Here are some examples of business taxes:
- Corporate Income Tax: This is a tax levied on the profits earned by a business entity. The income tax rate varies depending on the jurisdiction and the amount of income earned.
- Sales Tax: A tax on the sale of goods and services, this is a consumption tax that is usually calculated as a percentage of the sale price. The rate and application of sales tax may differ across different states and countries.
- Employment Taxes: Employers are required to withhold certain taxes from employee wages, including Social Security tax, Medicare tax, and federal and state income tax. Employers must also pay their own portion of Social Security and Medicare taxes for each employee.
- Property Tax: This tax is levied on the value of the real estate and personal property owned by a business entity.

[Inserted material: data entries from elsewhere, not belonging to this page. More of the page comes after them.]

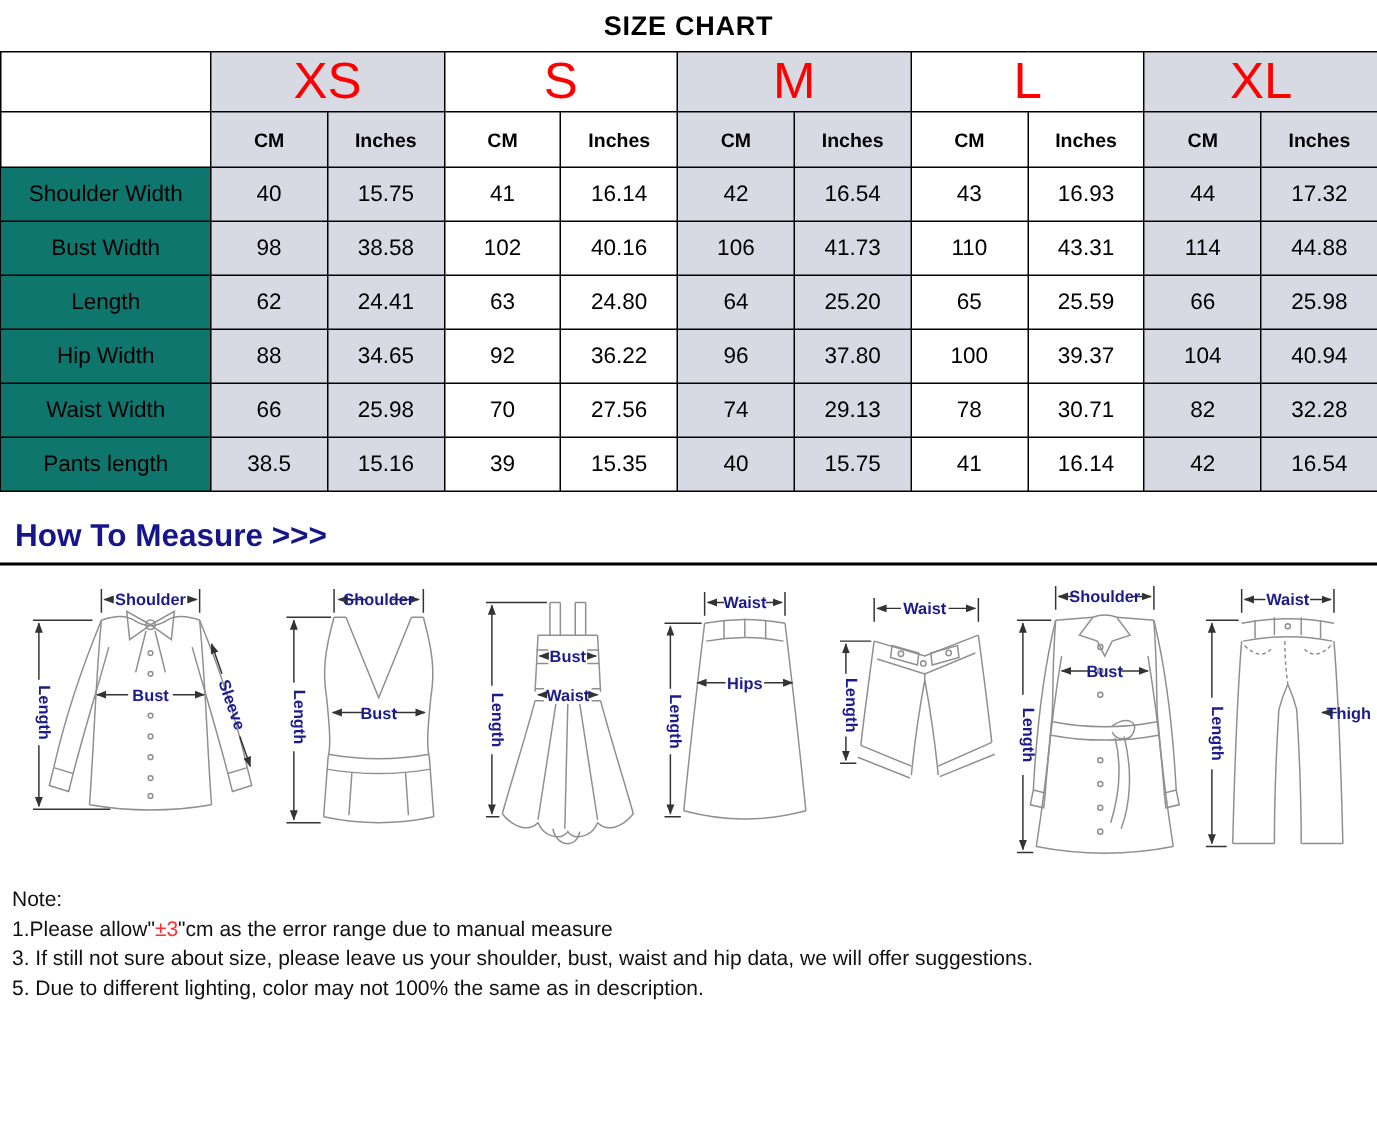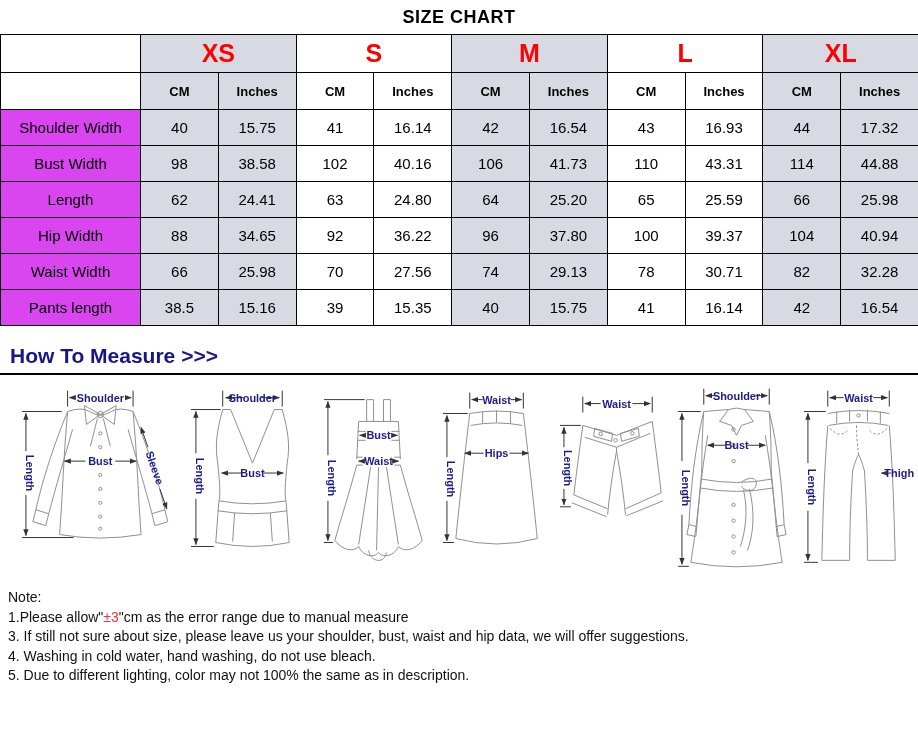"XS" tr.size-row th { font-size: 25px -> 34px; font-weight: bold -> normal }
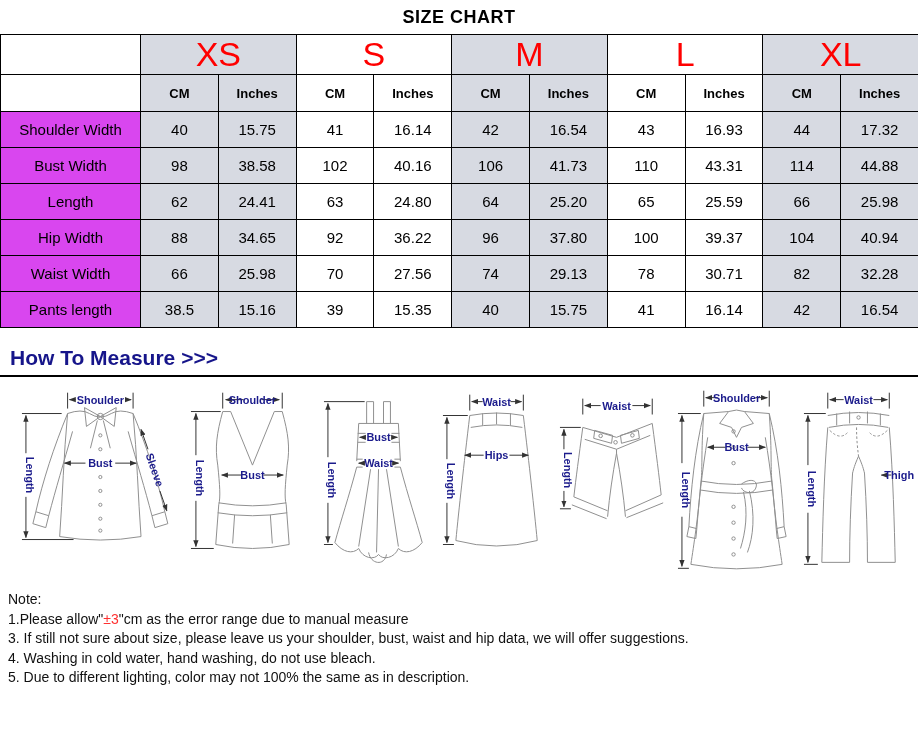"Shoulder Width" td.rowlabel { background: #d946ef -> #0f766e }
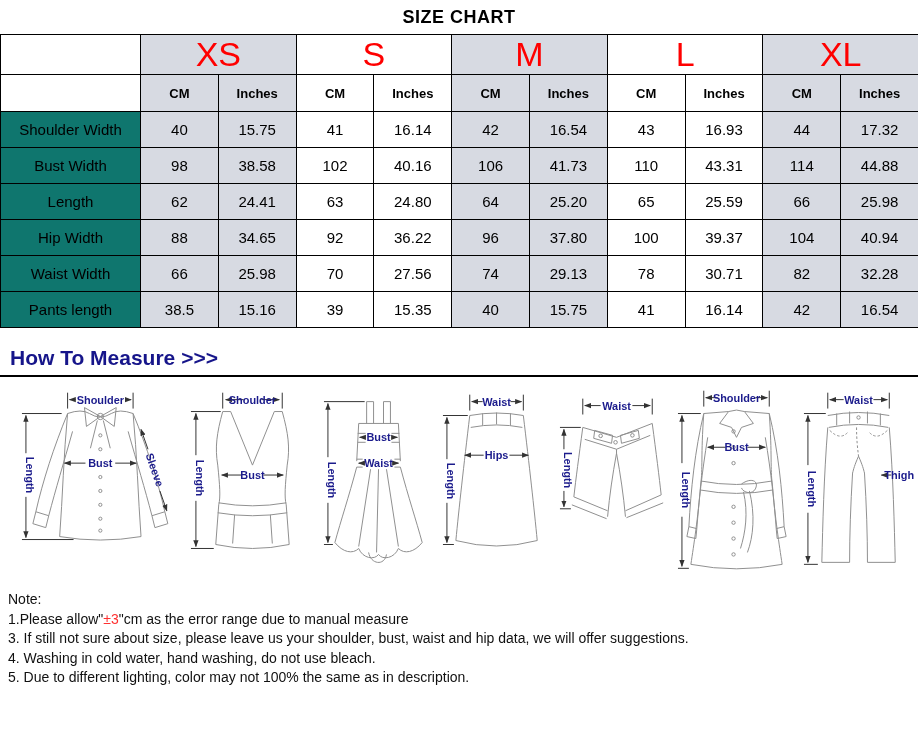"4. Washing in cold water," div { html: <div>4. Washing in cold water, hand washing, do not use bleach.</div> -> none }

It’s important for business owners to understand the different types of taxes for small businesses they may be subject to, as well as their rates and regulations, to ensure they are compliant with the law and avoid any potential penalties or fines.
Taxes for Specific Types of Business Entities
Taxes for specific business entities refer to tax laws and regulations that apply to certain types of businesses based on their legal structure and ownership. Different types of businesses, such as sole proprietorships, partnerships, limited liability companies (LLCs), and corporations may be subject to different tax rules.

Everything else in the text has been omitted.